__DIRECTIONS__
List each line of the data that holds the word "left".

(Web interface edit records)
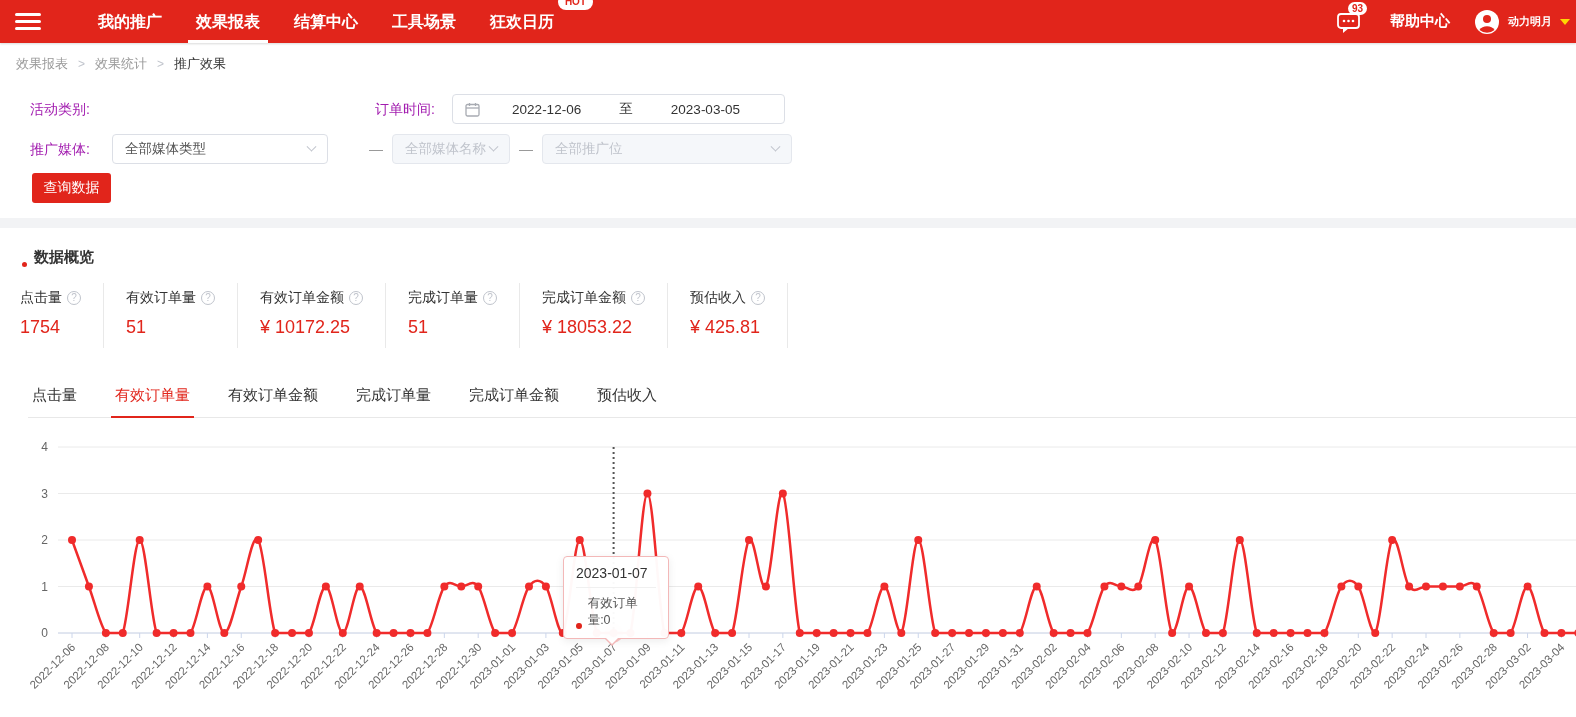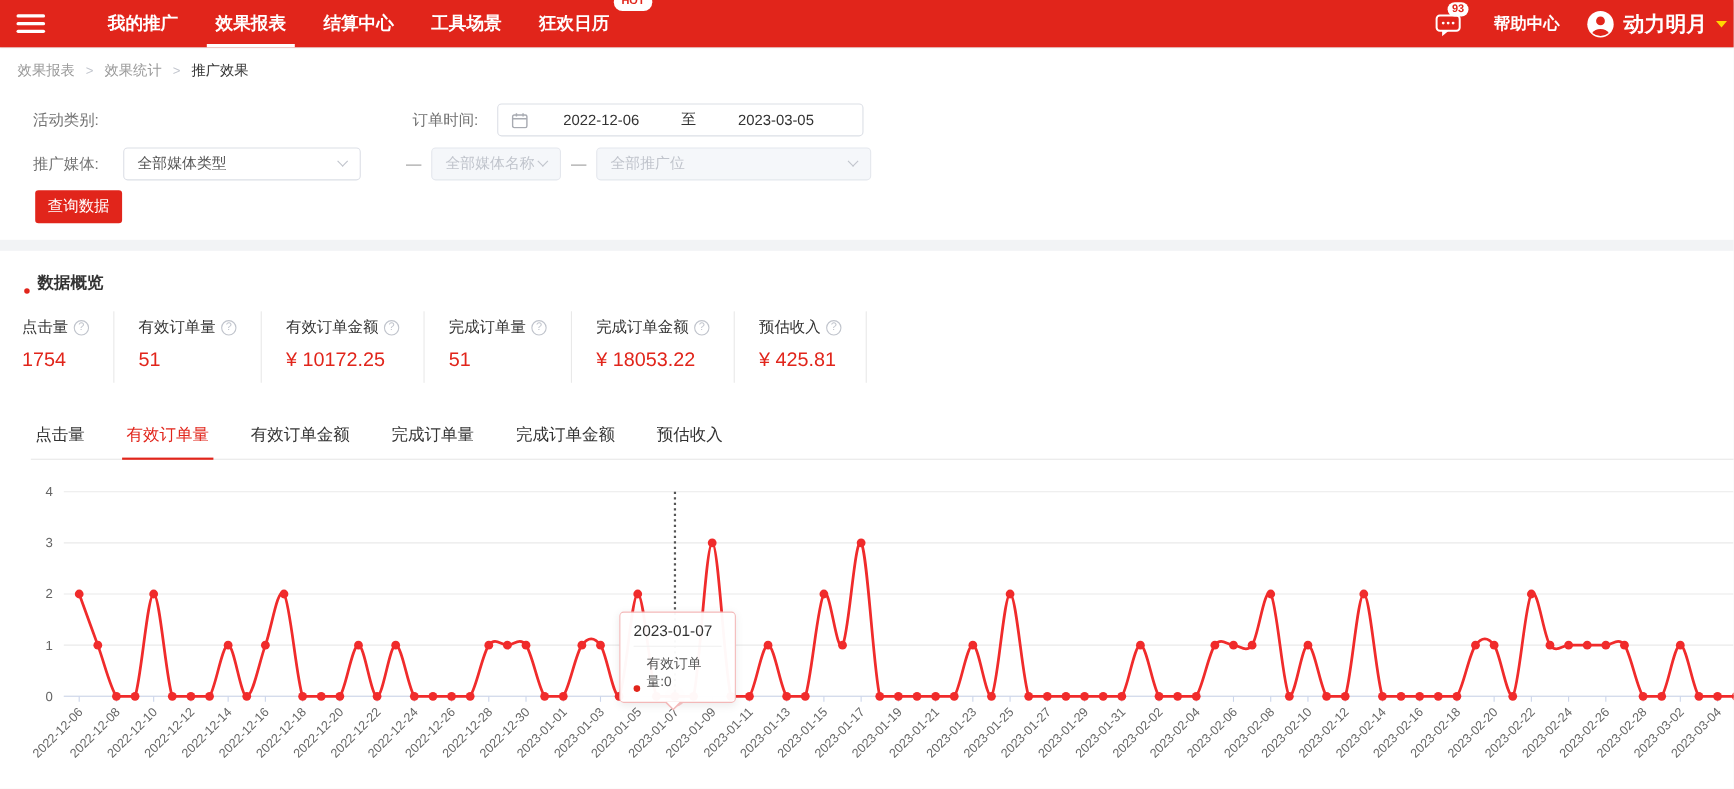--- a/index.html
+++ b/index.html
@@ -26,7 +26,7 @@
     font-size:10px; font-weight:bold; line-height:13px; padding:0 4px; border-radius:7px; }
   .help-link { font-size:15px; font-weight:bold; margin-right:24px; cursor:pointer; }
   .user-wrap { display:flex; align-items:center; cursor:pointer; }
-  .user-name { font-size:19px; font-weight:bold; margin-left:8px; }
+  .user-name { font-size:11px; font-weight:bold; margin-left:8px; }
   .caret-down { width:0; height:0; border-left:5px solid transparent; border-right:5px solid transparent;
     border-top:6px solid #ffd702; margin-left:8px; }
 

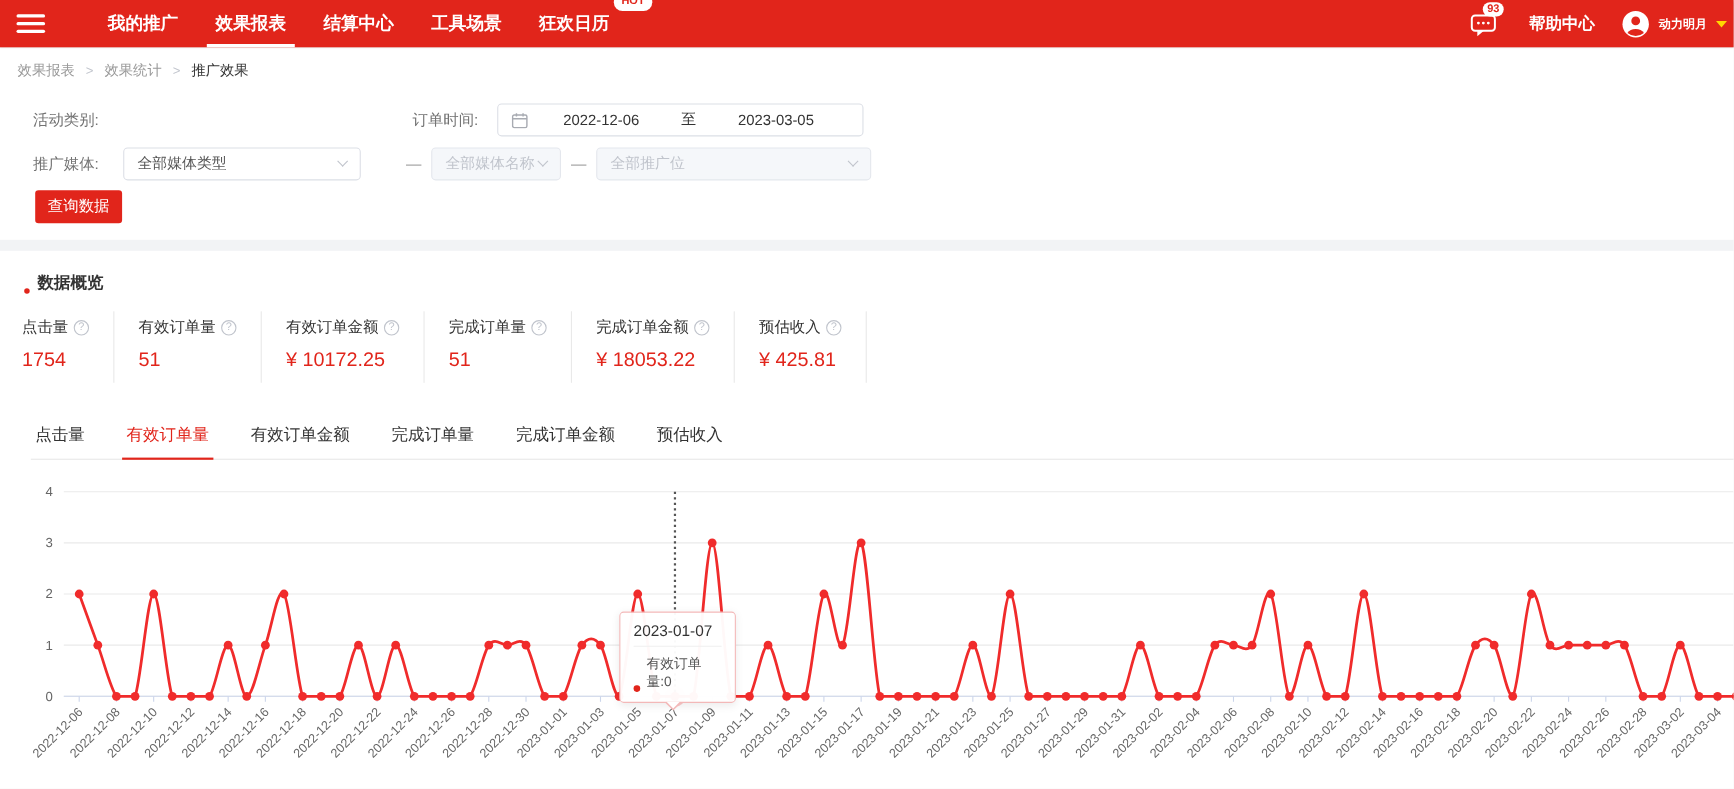--- a/index.html
+++ b/index.html
@@ -38,7 +38,7 @@
   .breadcrumb .current { color:#333; }
   .bc-link { cursor:pointer; }
 
-  .flt-label { position:absolute; font-size:14px; color:#737373; line-height:30px; }
+  .flt-label { position:absolute; font-size:14px; color:#a21caf; line-height:30px; }
   .select-box { position:absolute; height:30px; background:#fff; border:1px solid #dcdfe6;
     border-radius:4px; display:flex; align-items:center; padding:0 12px; font-size:13.5px;
     color:#555; cursor:pointer; }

__SOLUTION TO THE EXERCISE__
-  .user-name { font-size:19px; font-weight:bold; margin-left:8px; }
+  .user-name { font-size:11px; font-weight:bold; margin-left:8px; }
   .caret-down { width:0; height:0; border-left:5px solid transparent; border-right:5px solid transparent;
     border-top:6px solid #ffd702; margin-left:8px; }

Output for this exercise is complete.